Healing jingle dress dancing goes viral amidst COVID-19

Women and young girls across North America have begun to jingle dress dance in the face of COVID-19 on social media.

The dance is being performed on various media platforms across Canada and the United States to offer prayer for the world facing the pandemic.

The Jingle Dress dance is commonly seen in competitive powwows today, performed by indigenous women and girls. The dance began with a northern Anishnaabe nation in the early 1900s and became prevalent in the 1920s in Wisconsin and Minnesota in the US, and in Ontario in Canada. But its history has been intertwined with healing sine it’s beginning.

The story that is told tells that the dress was first seen in a dream. A man’s granddaughter grew sick and as he slept, guides came to him and told him to make a Jingle dress for her. They said if she danced in it the dress would heal her.

The Jingle dress was made, and the nation came together to watch her dance. At first, she was too sick to dance alone and so her nation carried her, but after a little time she was able to dance alone, cured of her sickness.

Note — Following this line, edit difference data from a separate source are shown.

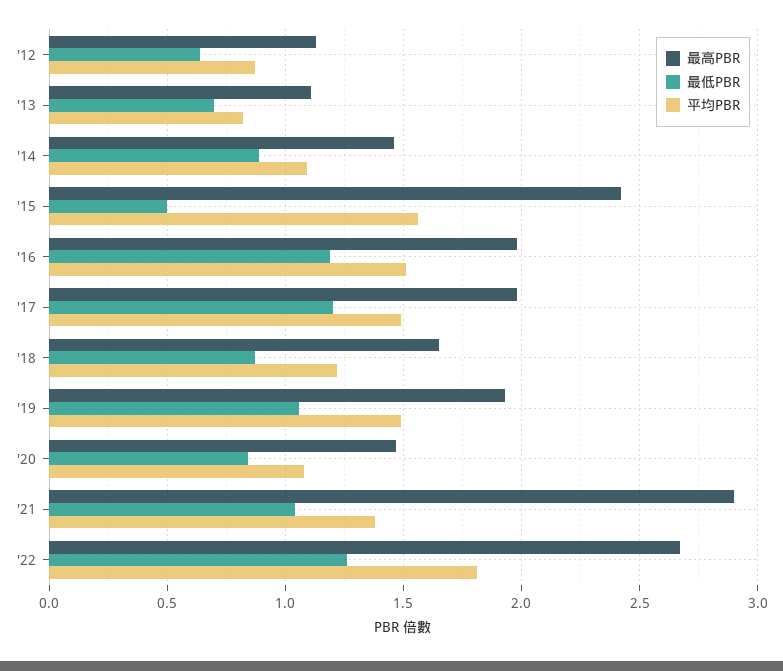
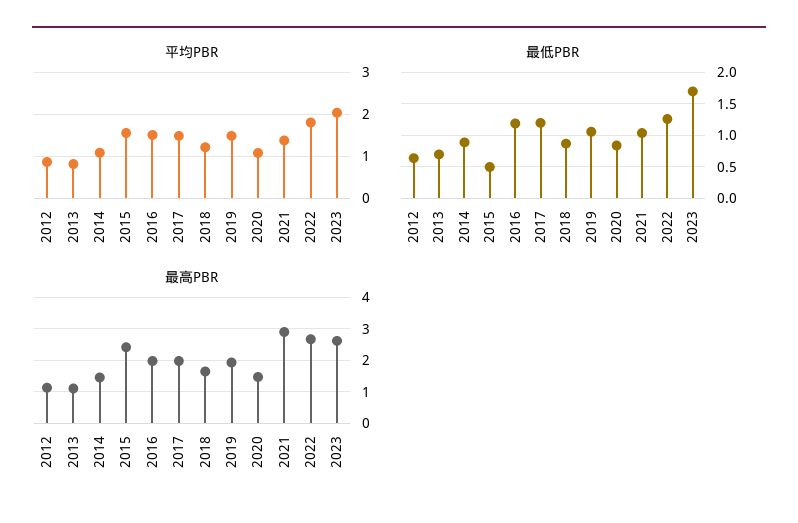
平均PBR, 2023: none -> 2
最低PBR, 2023: none -> 1.7
最高PBR, 2023: none -> 2.6

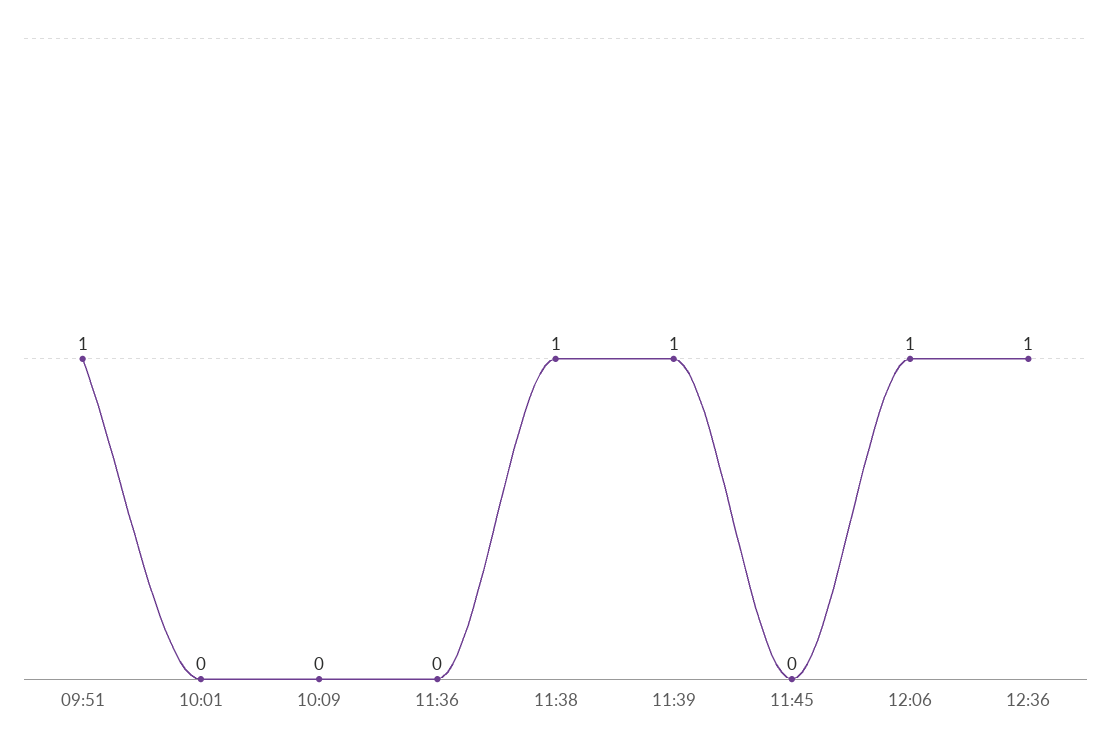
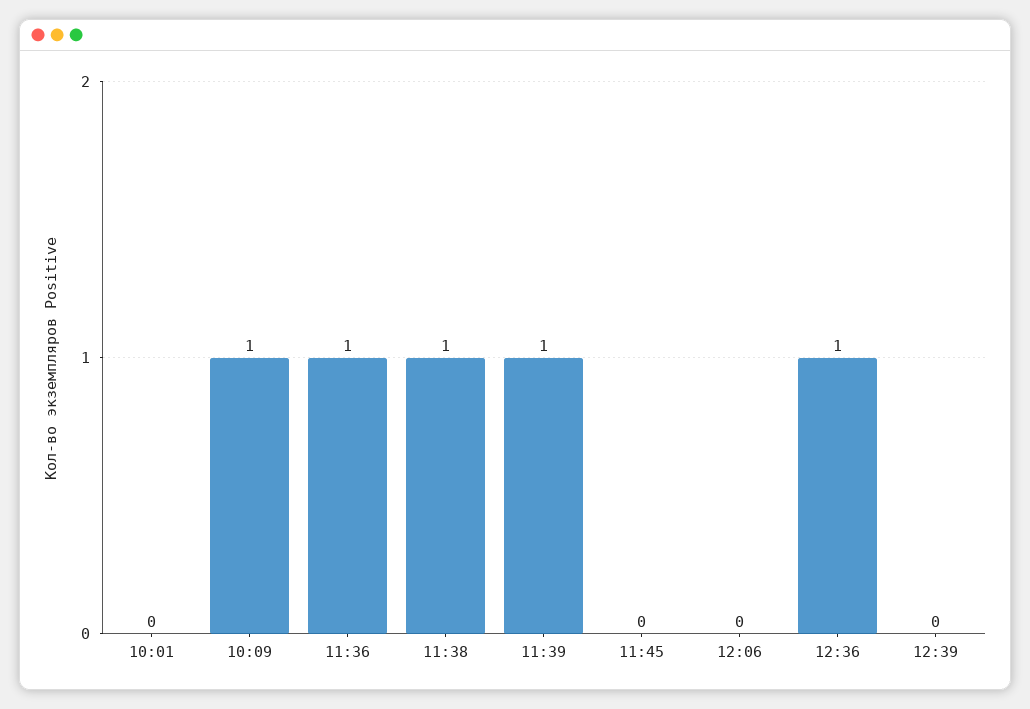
09:51: 1 -> none
10:09: 0 -> 1
11:36: 0 -> 1
12:06: 1 -> 0
12:39: none -> 0

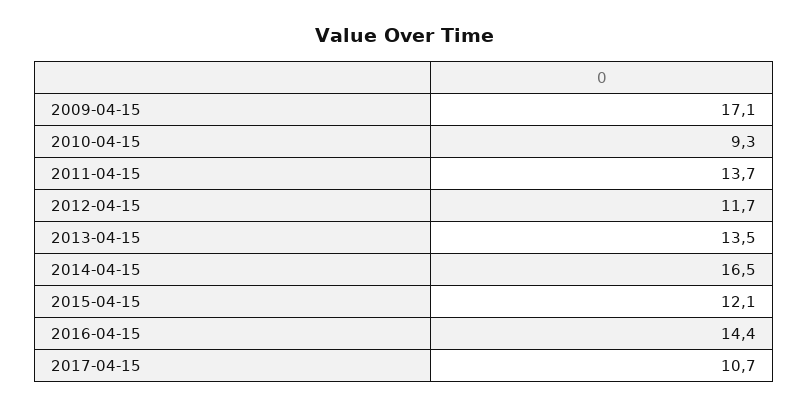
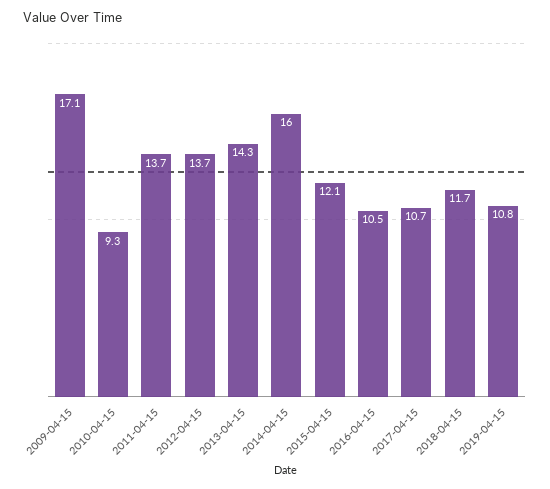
2012-04-15: 11.7 -> 13.7
2013-04-15: 13.5 -> 14.3
2014-04-15: 16.5 -> 16
2016-04-15: 14.4 -> 10.5
2018-04-15: none -> 11.7
2019-04-15: none -> 10.8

The dresses have metal cones stitched into rows or elaborate designs that jingle when the person moves and the dance gets its name from those rows of metal cones – called ziibaaska’iganan – attached to their dresses which make a distinctive sound as they dance. The Jingle Dress dance has a rich history, and there are few sights as mesmerizing as watching and hearing the women dance in their Jingle Dresses.

The shape and sound of the jingles is said to spread healing, whether dancing for one person or a whole nation.

The concept of ‘social distancing pow wows’ are continuing to grow, as even Six Nation Ganohkwasra Family Assault Support Services took to hosting an online smoke dance competition.